On 31 July 2024, the Maharashtra Tax Laws (Amendment) Act, 2024 (Amendment Act) was passed, with a view to amend certain tax laws in the state of Maharashtra. The Amendment Act was passed to give effect to the proposals contained in the budget speech presented by the Government of Maharashtra for the financial year 2024-25.

The Amendment Act amends the Maharashtra Stamp Act, 1958 (Stamp Act) and the Maharashtra State Tax on Professions, Trades, Callings and Employments Act, 1975.

AMENDMENTS TO THE STAMP ACT

The Amendment Act has reduced the penalty levied on registered instruments where there is a deficit in the stamp duty paid thereon. Section 39 of the Stamp Act empowers the Collector of Stamps to determine the stamp duty and penalty, if any, payable on an instrument which is impounded under Sections 33, 33A or 37 of the Stamp Act.

As per the process for impounding, every person having by law or consent of parties, the authority to receive evidence, and every person in charge of a public office (except police and other investigating authorities) has the power to impound an instrument which it believes is not duly stamped, and to ascertain the actual stamp duty payable thereon.
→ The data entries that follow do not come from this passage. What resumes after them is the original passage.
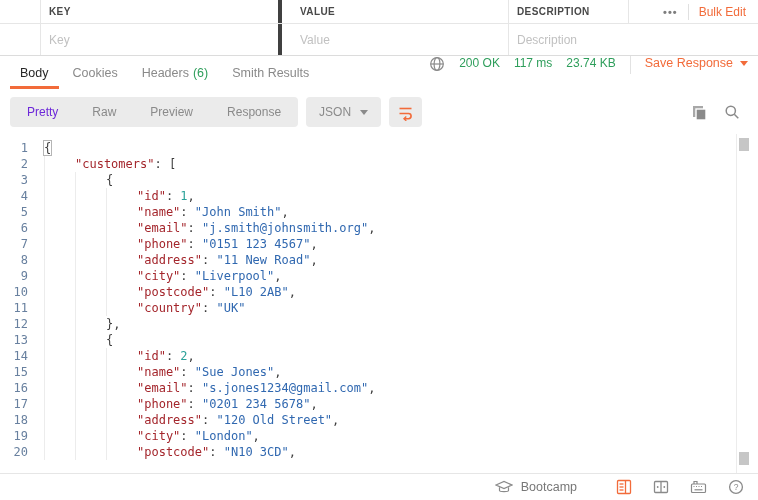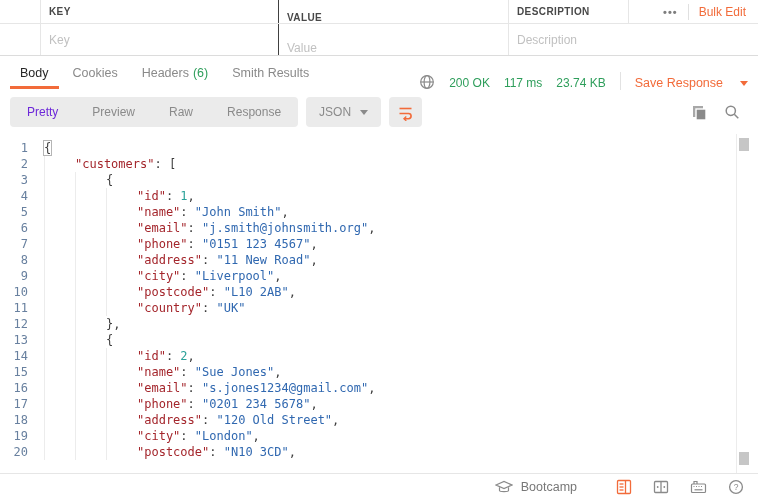--- a/index.html
+++ b/index.html
@@ -11,7 +11,7 @@
   .kv-row    { display:flex; height:32px; border-bottom:1px solid #dcdcdc; align-items:center; }
   .cell-handle { width:40px; flex:none; height:100%; }
   .cell-key    { width:238px; flex:none; height:100%; display:flex; align-items:center; border-left:1px solid #e6e6e6; padding-left:8px; }
-  .cell-value  { width:230px; flex:none; height:100%; display:flex; align-items:flex-end; border-left:1px solid #404040; padding-left:8px; }
+  .cell-value  { width:230px; flex:none; height:100%; display:flex; align-items:center; border-left:4px solid #404040; padding-left:18px; }
   .cell-desc   { flex:1; height:100%; display:flex; align-items:center; border-left:1px solid #e6e6e6; padding-left:8px; }
   .cell-desc-h { width:125px; flex:none; height:100%; display:flex; align-items:center; border-left:1px solid #e6e6e6; padding-left:8px; }
   .cell-actions{ flex:1; height:100%; display:flex; align-items:center; justify-content:flex-end; border-left:1px solid #e6e6e6; padding-right:12px; gap:10px; }

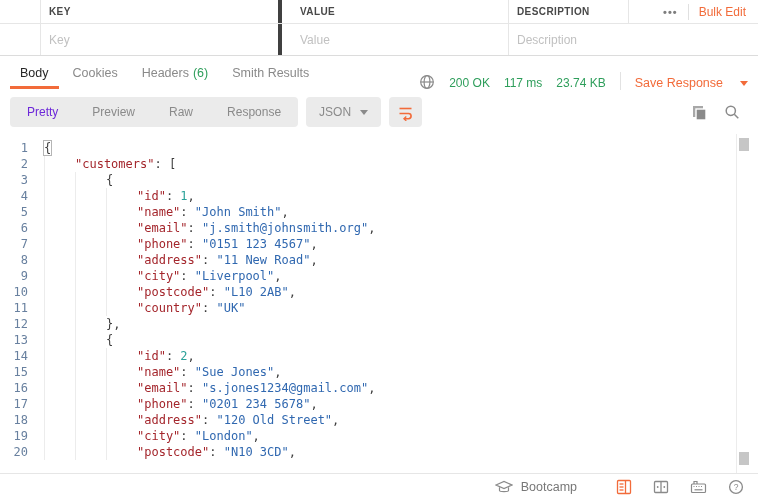--- a/index.html
+++ b/index.html
@@ -28,7 +28,7 @@
   .resp-tab.active { color:#262626; }
   .resp-tab.active::after { content:""; position:absolute; left:2px; right:2px; bottom:1px; height:3px; background:#F26B3A; }
   .tab-count { color:#2E9E5B; margin-left:4px; }
-  .status-group { margin-left:auto; display:flex; align-items:flex-end; gap:14px; }
+  .status-group { margin-left:auto; display:flex; align-items:flex-start; gap:14px; }
   .status-item { font-size:12px; color:#2E9E5B; }
   .v-divider { width:1px; height:18px; background:#e2e2e2; }
   .save-response { display:flex; align-items:center; gap:17px; color:#F26B3A; font-size:12.5px; cursor:pointer; }

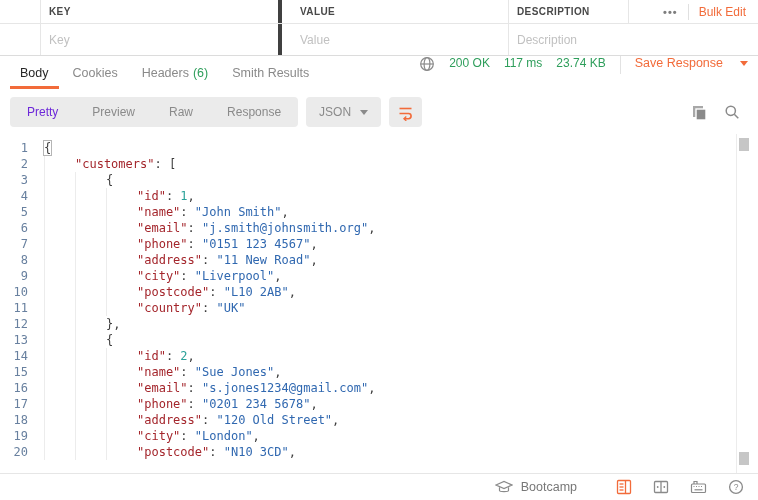--- a/index.html
+++ b/index.html
@@ -31,7 +31,7 @@
   .status-group { margin-left:auto; display:flex; align-items:flex-start; gap:14px; }
   .status-item { font-size:12px; color:#2E9E5B; }
   .v-divider { width:1px; height:18px; background:#e2e2e2; }
-  .save-response { display:flex; align-items:center; gap:17px; color:#F26B3A; font-size:12.5px; cursor:pointer; }
+  .save-response { display:flex; align-items:center; gap:7px; color:#F26B3A; font-size:12.5px; cursor:pointer; }
   .caret-orange { width:0; height:0; border-left:4px solid transparent; border-right:4px solid transparent; border-top:5px solid #F26B3A; }
   .caret-gray   { width:0; height:0; border-left:4px solid transparent; border-right:4px solid transparent; border-top:5px solid #8a8a8a; }
 

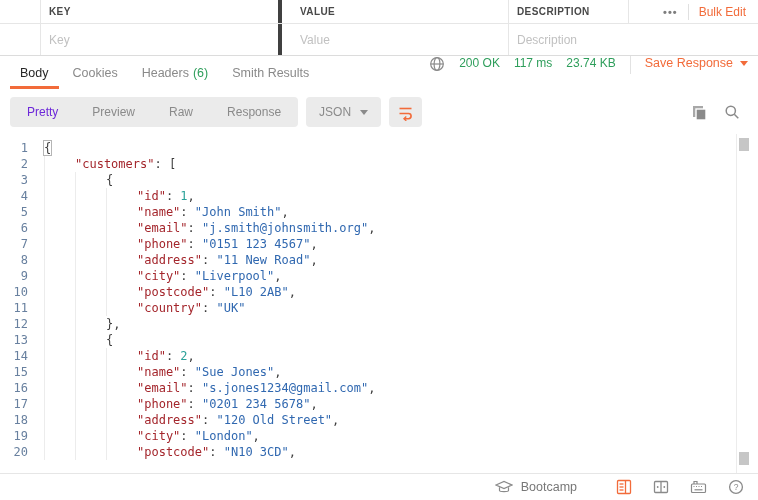--- a/index.html
+++ b/index.html
@@ -135,8 +135,8 @@
 <div class="toolbar">
   <div class="segmented">
     <div class="seg-item active">Pretty</div>
+    <div class="seg-item">Raw</div>
     <div class="seg-item">Preview</div>
-    <div class="seg-item">Raw</div>
     <div class="seg-item">Response</div>
   </div>
   <div class="lang-select">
Prior to the amendment, the Collector of Stamps was empowered to charge, over and above the deficit stamp duty, a penalty of an amount equal to 2% of the deficient portion of the stamp duty, for every month or part thereof from the date of execution of the instrument subject to a minimum penalty of INR 100. Vide the Amendment Act, a distinction has been drawn between instruments which are registered and those which are not registered. While the quantum of penalty for non-registered instruments remains unaffected, the penalty chargeable in case of registered instruments has been reduced from 2% to 1% per month.
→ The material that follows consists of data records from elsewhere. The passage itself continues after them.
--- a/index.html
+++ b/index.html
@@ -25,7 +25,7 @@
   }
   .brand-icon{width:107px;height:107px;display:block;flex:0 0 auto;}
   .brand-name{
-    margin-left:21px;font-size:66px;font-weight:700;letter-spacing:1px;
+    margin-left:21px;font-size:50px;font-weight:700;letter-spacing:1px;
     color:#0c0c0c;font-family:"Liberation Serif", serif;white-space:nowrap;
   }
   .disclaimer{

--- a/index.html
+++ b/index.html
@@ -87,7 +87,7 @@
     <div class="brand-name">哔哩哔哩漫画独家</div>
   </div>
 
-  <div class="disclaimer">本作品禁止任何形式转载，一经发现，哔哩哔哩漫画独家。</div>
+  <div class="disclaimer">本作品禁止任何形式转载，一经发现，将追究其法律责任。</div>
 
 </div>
Thus, in case a registered instrument is impounded by the Collector of Stamps under the provisions of the Stamp Act, the penalty payable on the deficit stamp duty will be equivalent to 1% of the deficient portion of the stamp duty, calculated for every month or part thereof from the date of execution of the instrument. Needless to say, the outer limit on the quantum of penalty continues to remain the same, that is, the penalty amount cannot exceed double the deficient portion of the stamp duty.

It is pertinent to note that the reduction in the penalty amount is only applicable in case of determination of penalty by the Collector of Stamps, that is, where the Collector itself is impounding the instrument or if it receives the instrument for taking necessary action by any person or authority which does not have the power to receive evidence. As such, in the event a registered instrument is being impounded by any other person or authority (other than the Collector of Stamps) which has the power to receive evidence, then the penalty chargeable on the insufficiently stamped (but duly registered) instrument, continues to remain 2% of the deficient portion of the stamp duty.

The Amendment Act also increases the time limit for filing an application seeking refund of stamp duty (as prescribed under Section 48 of the Stamp Act), from 6 months to 1 year.

CONCLUSION

The amendments to the Stamp Act introduced by the Amendment Act, provide much-needed relief to all persons who have executed and registered instruments but inadvertently paid lesser stamp duty. However, a similar change needs to be brought in with respect to impounding of registered instrument by authorities other than the Collector of Stamps, because on several occasions, such registered instruments are also received by income tax authorities for assessing tax implication.

The content of this document does not necessarily reflect the views / position of Khaitan & Co but remain solely those of the author(s). For any further queries or follow up, please contact Khaitan & Co at editors@khaitanco.com.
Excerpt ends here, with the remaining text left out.